This article was published on May 16, 2012

Gogobot hits 1 million users, boasting 30 times more traffic than all its competitors


Gogobot hits 1 million users, boasting 30 times more traffic than all its competitors

Travel is a multi-trillion dollar industry, so naturally companies as small as Trippy to as giant as Google all want a piece of the pie. In recent years, travel companies have tried to harness the power of data aggregation along with the social graph to produce powerful travel planning tools. For many, sites like TripAdvisor were the first stop in the travel process, but they’ve just been bumped from first class by Gogobot.

Gogobot is a San Francisco based startup founded by MySpace’s former International GM Travis Katz and Ori Zaltzman, the former Chief Architect of Yahoo Search BOSS. The startup opened up its public beta in early December 2010 and its growth has been astonishing, with a new member joining the site every 15 seconds, on average. After just 18 months since launch, Gogobot is today announcing its 1 millionth registered user along with some pretty competitive stats.

Since launch, more than 5 million places have been shared on the service, with Gogobot’s mobile app and a partnership with Foursquare cited as a major driver of this growth. Since launching the iPhone app in October, the number of reviews submitted by users has doubled each day, the number of trip plans created has doubled each day and the number of photos uploaded by users each day has increased by a magnitude of 5x.

User Profile

To sign up for Gogobot, use your Facebook, Twitter or email and then start searching for travel recommendations from your friends and browse the top recommendations (e.g. London restaurants) from the entire Gogobot community. You can also post questions within the Gogobot community and out to friends on your social networks like “Where should I go in Thailand?”.
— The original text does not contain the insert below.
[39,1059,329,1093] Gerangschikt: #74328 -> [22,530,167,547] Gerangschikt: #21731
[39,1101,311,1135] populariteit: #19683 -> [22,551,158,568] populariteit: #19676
Katz had the idea for Gogobot while he was living in London and taking frequent weekend trips around Europe with his wife. “We’d say, ‘Let’s go some place we’ve never been before,’ and we’d look on the map at the South of France and spend all day researching. And every single time we’d find ourselves 8 hours later with no idea of where we were going,” says Katz. “I realized that something is badly broken if it’s impossible to plan travel on the Internet.” After a 3 month hiatus in Hawaii, Katz quit MySpace and moved back to Silicon Valley to get started building a solution to his troubles. The company’s headquarters remain there today with an office in London.
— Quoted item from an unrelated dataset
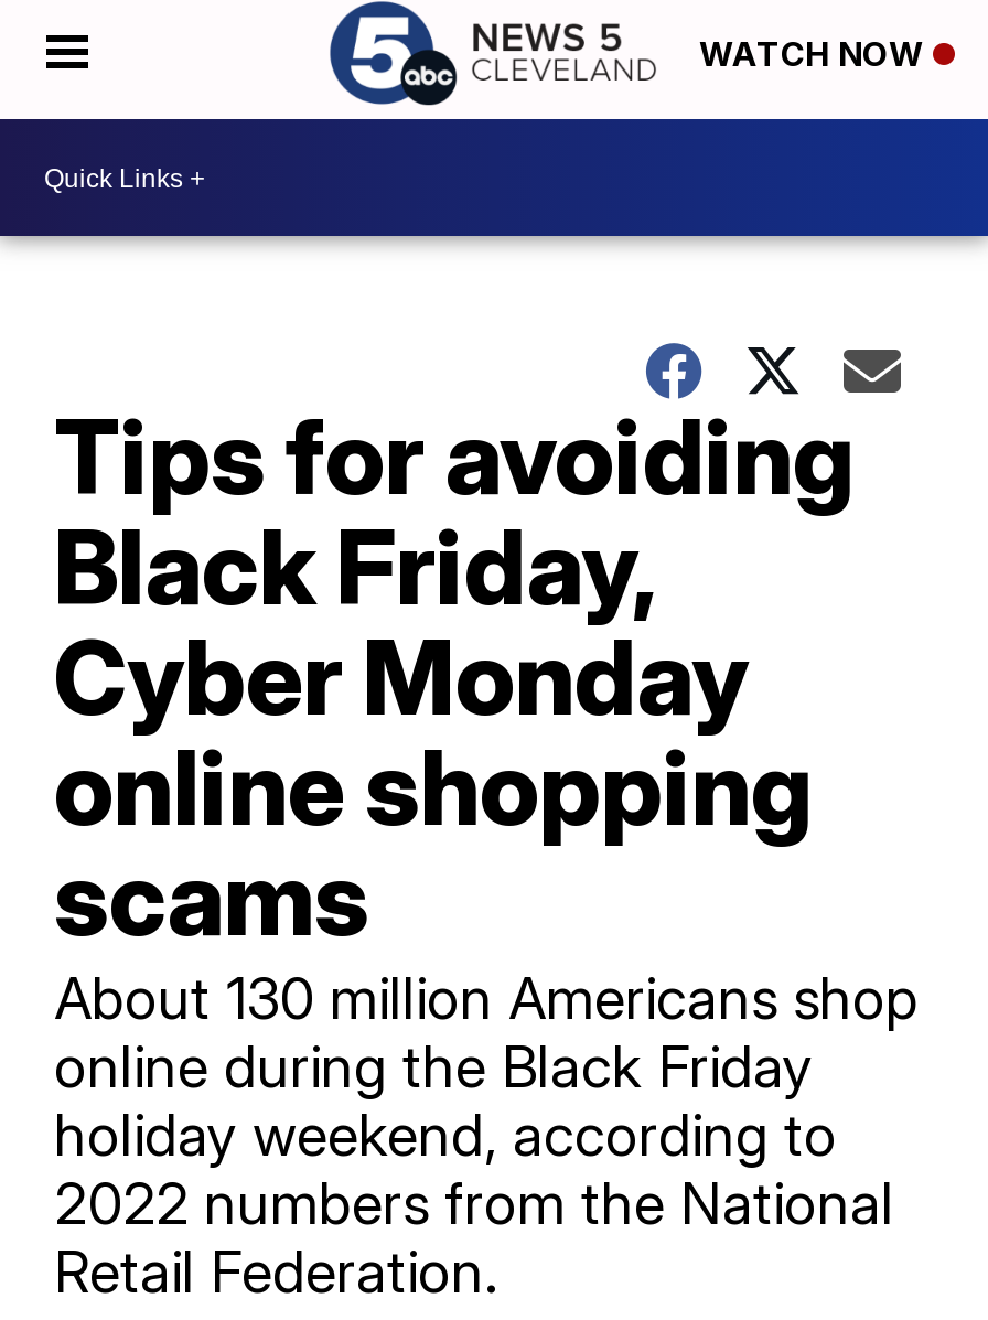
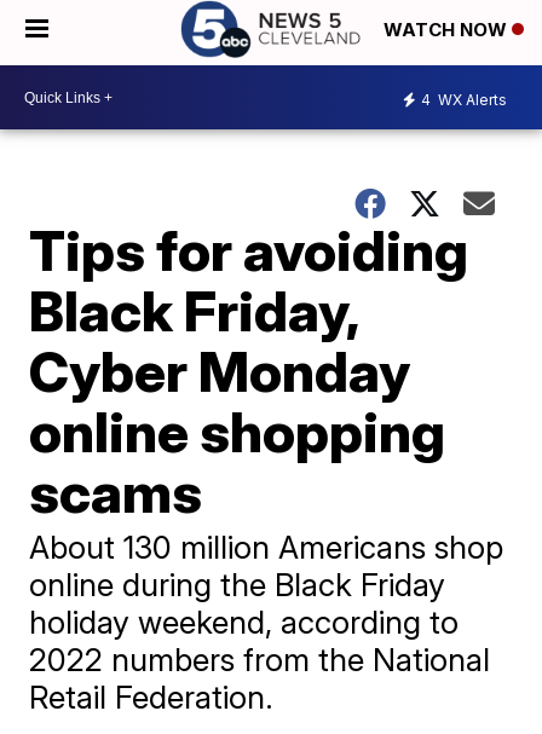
none -> [421,90,507,108] 4 WX Alerts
Unlike TripAdvisor (which has come under fire recently for its fraudulent reviews), Gogobot was born in the post-Facebook era and baked social in right from the start. It’s part of an entirely new generation of social companies — like Zygna, Spotify and Highlight — that’s been able to beat out the dinosaurs by leveraging the social graph.

Early on, Gogobot scored major partnerships with the top travel booking sites including Expedia, Kayak, Orbitz, Priceline and Hotels.com positioning Gogobot to be the number one social platform for travel and wanderlust exploration. According to the Katz, in addition to driving 30 times more traffic than all of its rivals (like Wanderfly, Trippy and Gtrot) put together, Gogobot has secured 4 times more funding over the last 18 months — $19M — than all of its rivals combined.
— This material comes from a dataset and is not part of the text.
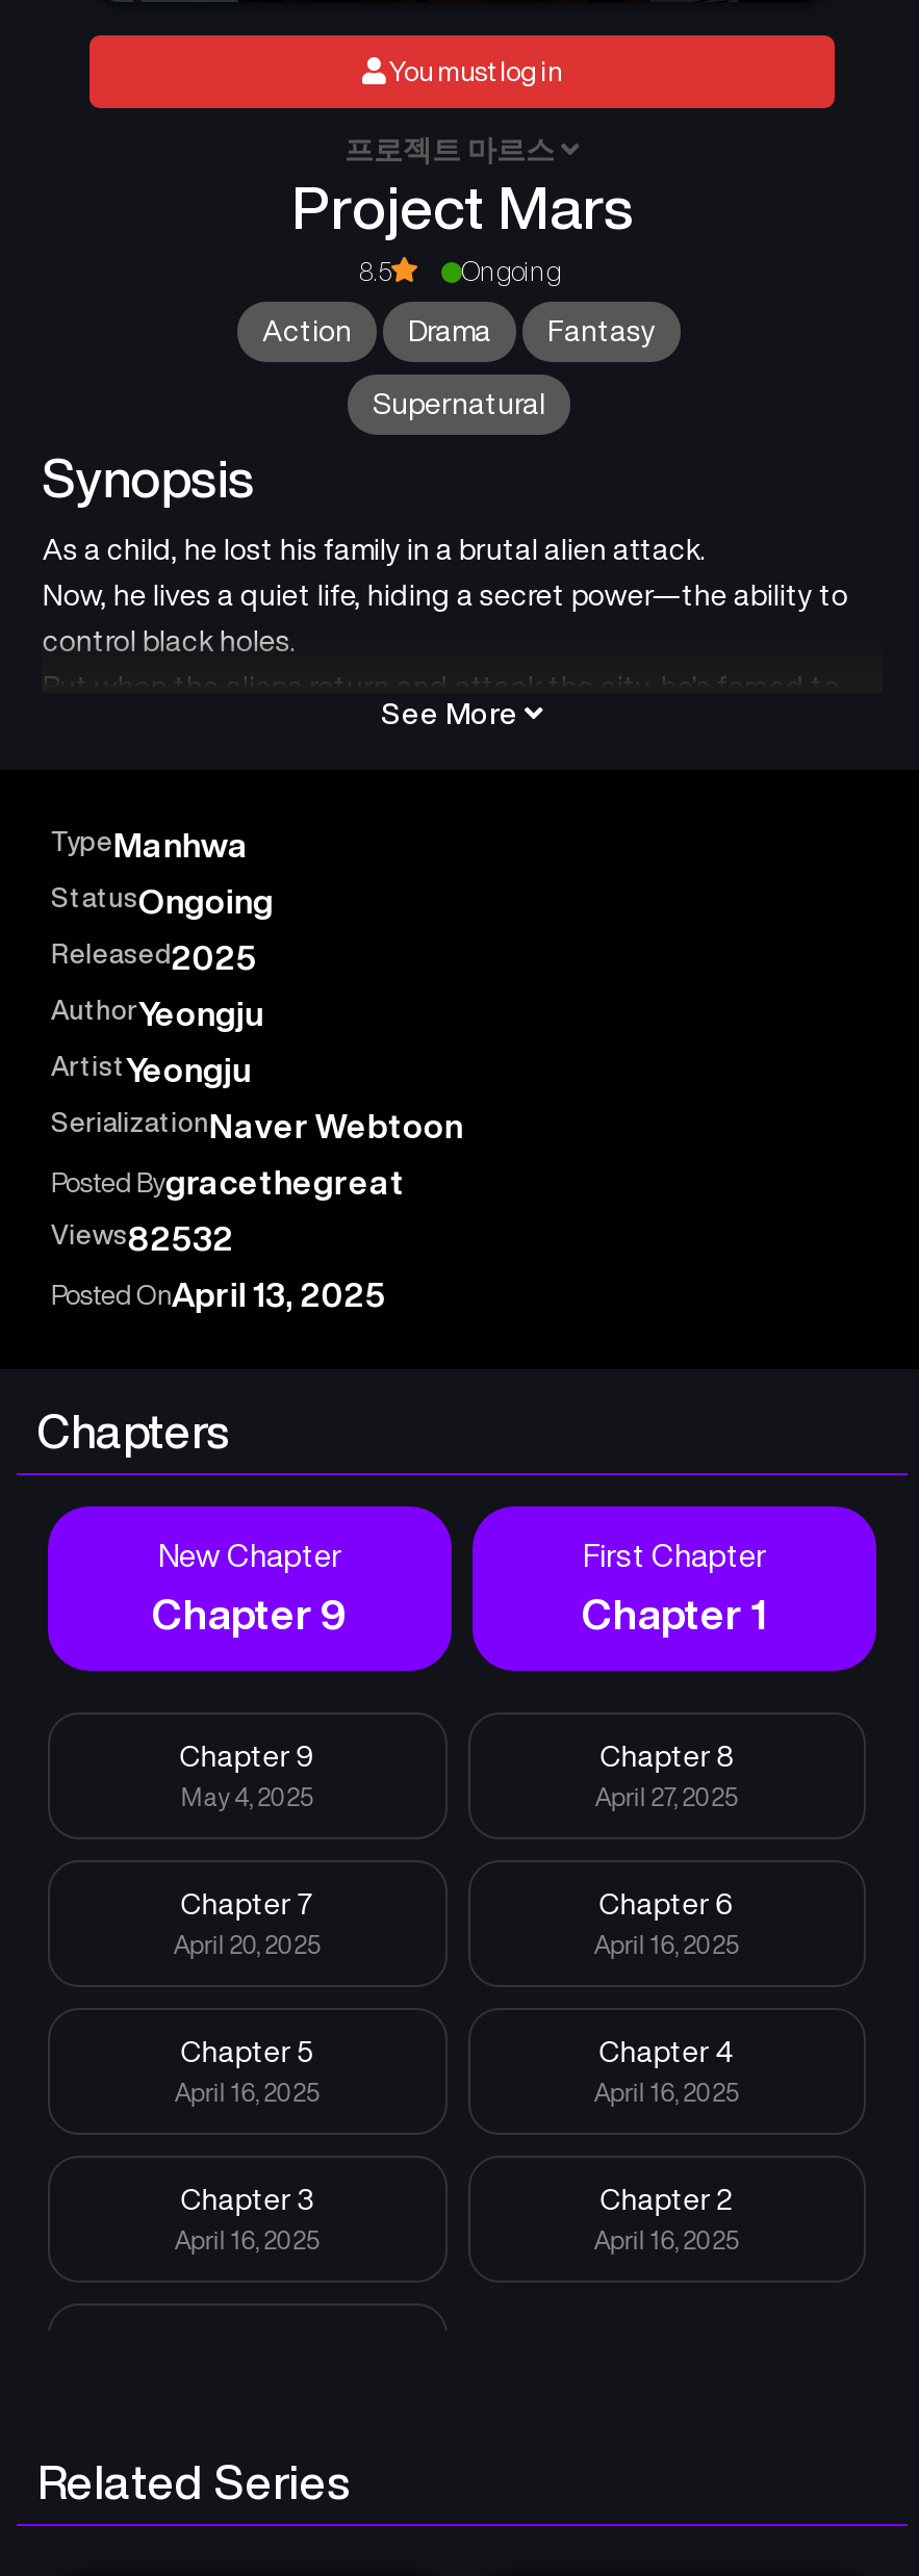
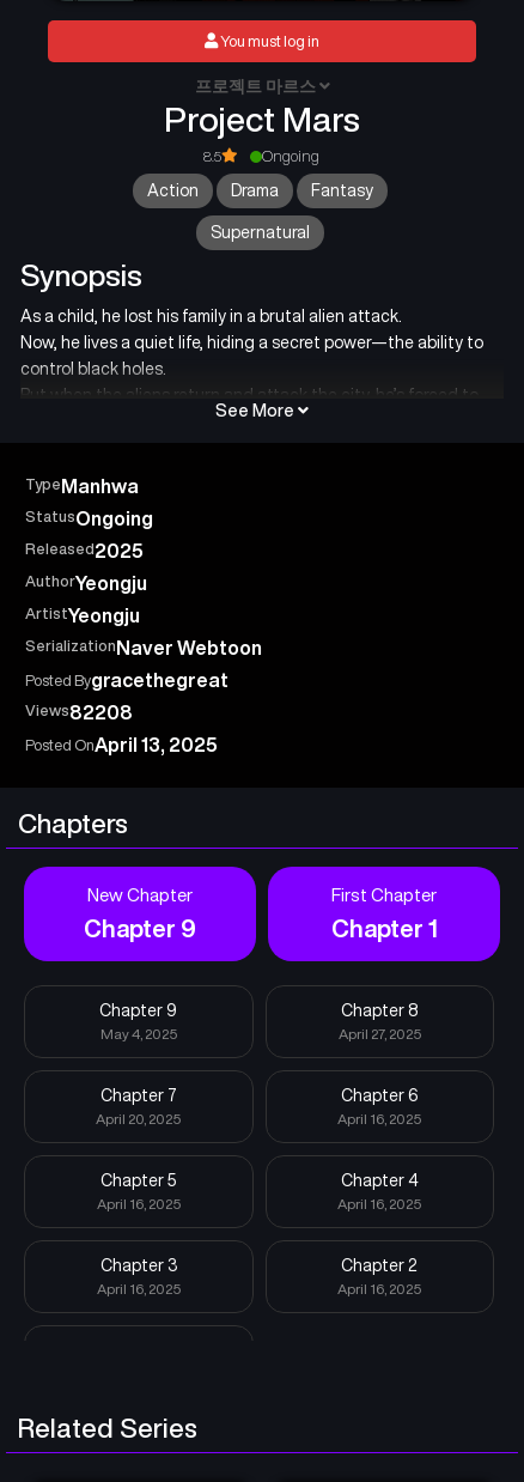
[51,1221,234,1254] Views82532 -> [26,702,133,721] Views82208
“The million registered user milestone makes us the first site in the social travel space to get to critical mass, which is really important for a social product. Lots of people launch social companies but unless they have a massive user base, it will never be social enough. You need to have people posting, responding, commenting and caring. And we were the first company to get to there in our space,” says Katz.

With a clean design, intuitive user experience and $19 million in funding from Battery Ventures, Redpoint Ventures and Innovation Endeavors, Gogobot’s 1 million strong traveler community is worth perusing before you plan your next vacation.